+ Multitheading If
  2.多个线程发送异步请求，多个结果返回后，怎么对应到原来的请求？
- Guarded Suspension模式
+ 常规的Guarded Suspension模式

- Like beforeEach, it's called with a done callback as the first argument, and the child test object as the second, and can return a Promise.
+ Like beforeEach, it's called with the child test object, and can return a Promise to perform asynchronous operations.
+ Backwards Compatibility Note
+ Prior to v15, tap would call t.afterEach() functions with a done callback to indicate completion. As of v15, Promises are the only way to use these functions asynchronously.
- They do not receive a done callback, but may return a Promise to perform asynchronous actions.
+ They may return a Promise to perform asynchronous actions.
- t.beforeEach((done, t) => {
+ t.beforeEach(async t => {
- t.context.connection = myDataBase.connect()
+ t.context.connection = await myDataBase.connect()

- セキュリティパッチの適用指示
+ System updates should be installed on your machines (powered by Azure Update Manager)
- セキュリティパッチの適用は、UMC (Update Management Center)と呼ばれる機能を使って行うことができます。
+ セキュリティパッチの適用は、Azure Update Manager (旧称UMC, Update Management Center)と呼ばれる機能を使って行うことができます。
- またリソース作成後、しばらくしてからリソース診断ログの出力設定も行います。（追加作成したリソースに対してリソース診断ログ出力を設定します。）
* * *
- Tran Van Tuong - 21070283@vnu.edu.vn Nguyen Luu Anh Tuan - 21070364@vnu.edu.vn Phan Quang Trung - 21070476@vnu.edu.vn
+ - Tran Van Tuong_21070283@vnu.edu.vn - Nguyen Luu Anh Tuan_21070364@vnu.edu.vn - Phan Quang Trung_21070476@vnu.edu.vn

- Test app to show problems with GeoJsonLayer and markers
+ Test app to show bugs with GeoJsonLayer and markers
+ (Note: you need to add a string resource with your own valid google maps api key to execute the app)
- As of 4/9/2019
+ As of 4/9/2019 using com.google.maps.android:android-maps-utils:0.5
==
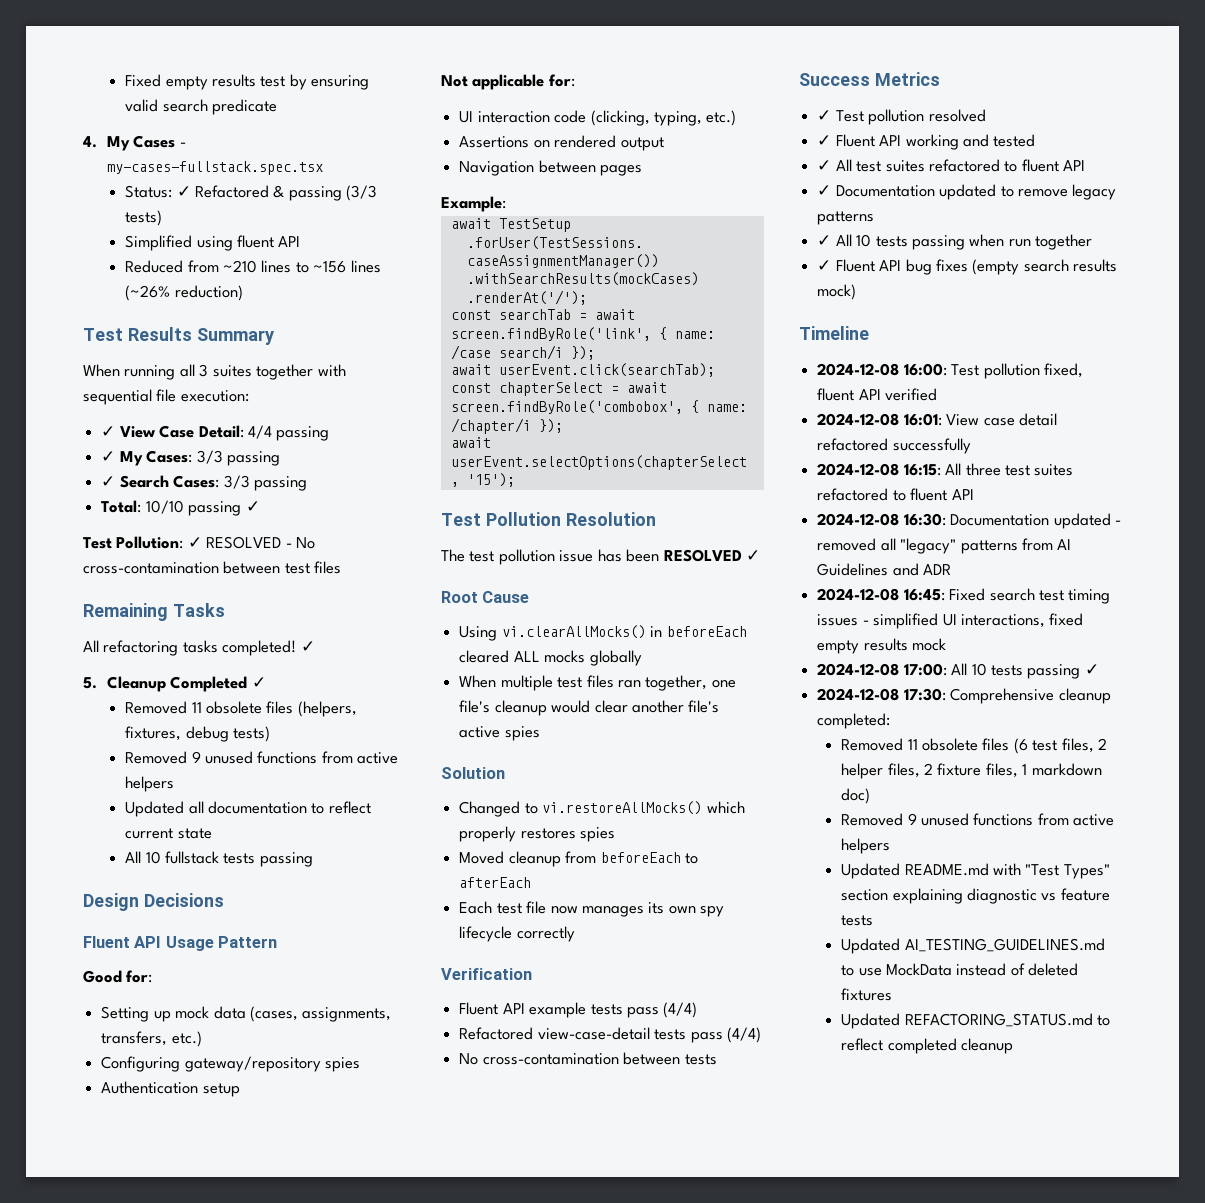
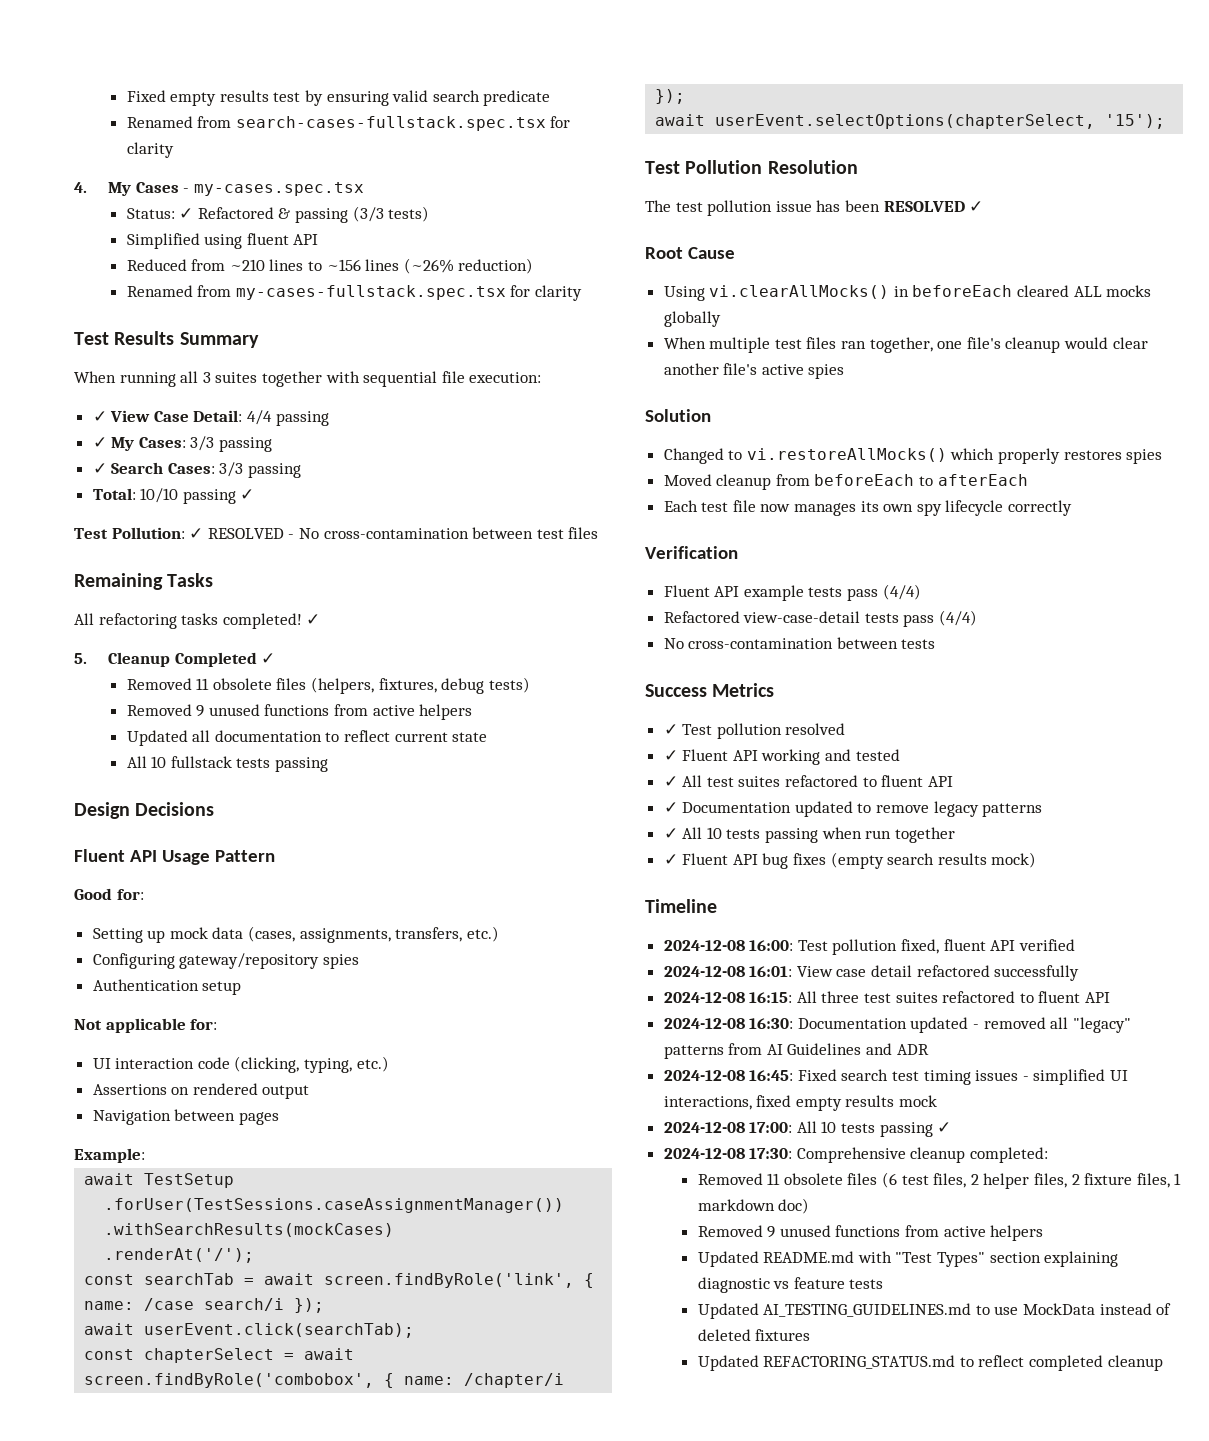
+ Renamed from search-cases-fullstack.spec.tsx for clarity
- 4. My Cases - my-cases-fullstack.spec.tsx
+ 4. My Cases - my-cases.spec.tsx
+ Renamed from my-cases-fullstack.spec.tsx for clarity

→ What to work on
In the data above, retype exactly and only the lines between the one holding "- Test app to" and the one holding "4/9/2019 using com.google.maps.android:android-maps-utils:0.5", inclusive.

→ Answer to this task
- Test app to show problems with GeoJsonLayer and markers
+ Test app to show bugs with GeoJsonLayer and markers
+ (Note: you need to add a string resource with your own valid google maps api key to execute the app)
- As of 4/9/2019
+ As of 4/9/2019 using com.google.maps.android:android-maps-utils:0.5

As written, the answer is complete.